Last week, the politician received Nick Fuentes, a notorious white supremacist, at his resort in Mar-a-Lago, Florida, at a dinner that was also attended by rapper Kanye West – who today introduces himself as Ye.

The meeting took place days after Trump presented himself as a pre-candidate for the Presidency in 2024 and saw the charges grow for the party’s poor performance in the mid-term elections – he banked inexperienced and extremist candidates, which alienated moderate voters from Republicans.

In this context, receiving an open racist and a rapper involved in controversies of the same carat in the week of Thanksgiving, one of the most important holidays in the country, only increased the pressure.

Fuentes, 24, is considered a white supremacist by the US Department of Justice itself. He was kicked out of social networks like YouTube and today uses his podcast to openly propagate anti-Semitic and racist speech — among other things, denying the Holocaust.

He participated in the racist “Unite the Right” march in Virginia in 2017, which brought together supremacists and neo-Nazis and ended with three dead.
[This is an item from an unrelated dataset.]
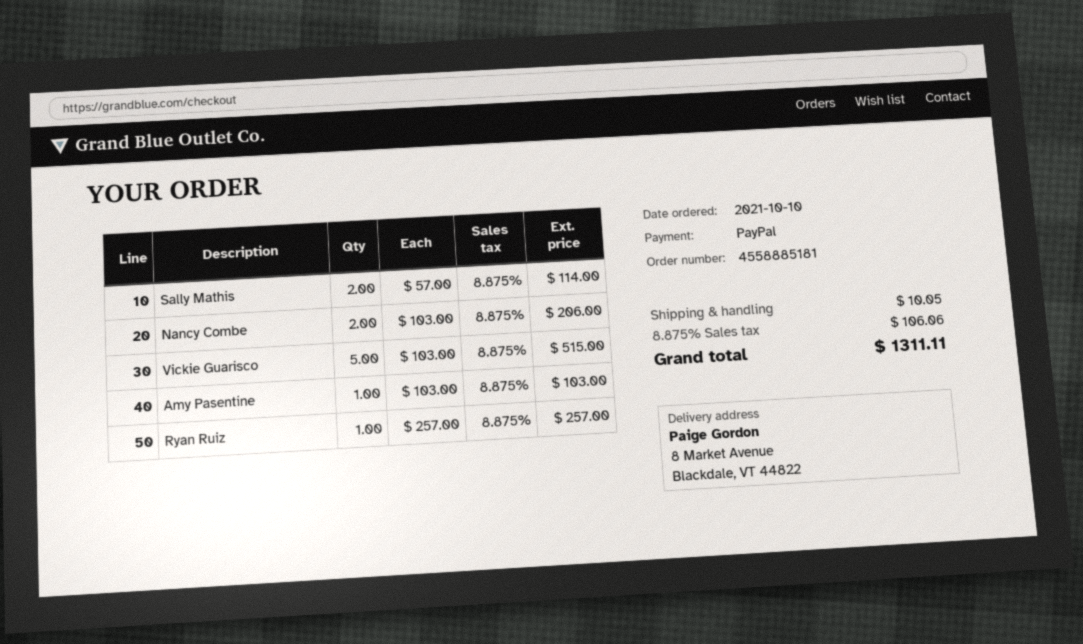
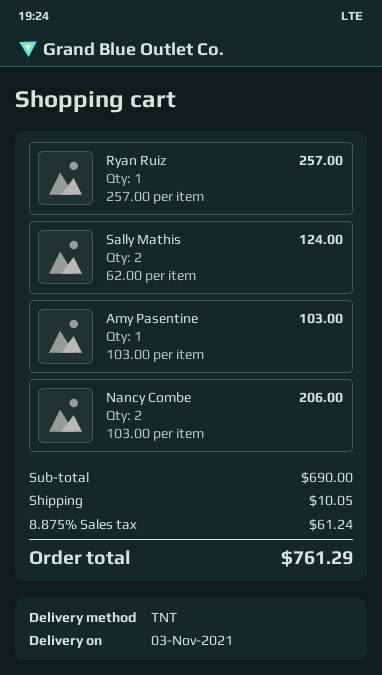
Sally Mathis: 2 x 57.00 = 114.00 -> 2 x 62.00 = 124.00
Vickie Guarisco: 5 x 103.00 = 515.00 -> none
tax: 8.875% = 106.06 -> 8.875% = 61.24
total: 1311.11 -> 761.29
After Trump lost the election to Joe Biden in 2020, he urged supporters of the Republican to “invade the Legislature of all states by January 20”, the date on which the Democrat took office, and led protesters in the vicinity of the Capitol on January 6 January 2021, in Washington, when the building was invaded.

Critics of the former president have been quick to raise their voices in recent days. “Hanging around with an anti-Semitic, pro-Putin white supremacist is not complicated; it’s indefensible,” said Representative Liz Cheney, from the more anti-Trump wing of the Republican Party and who is on the House committee investigating the attack on Congress.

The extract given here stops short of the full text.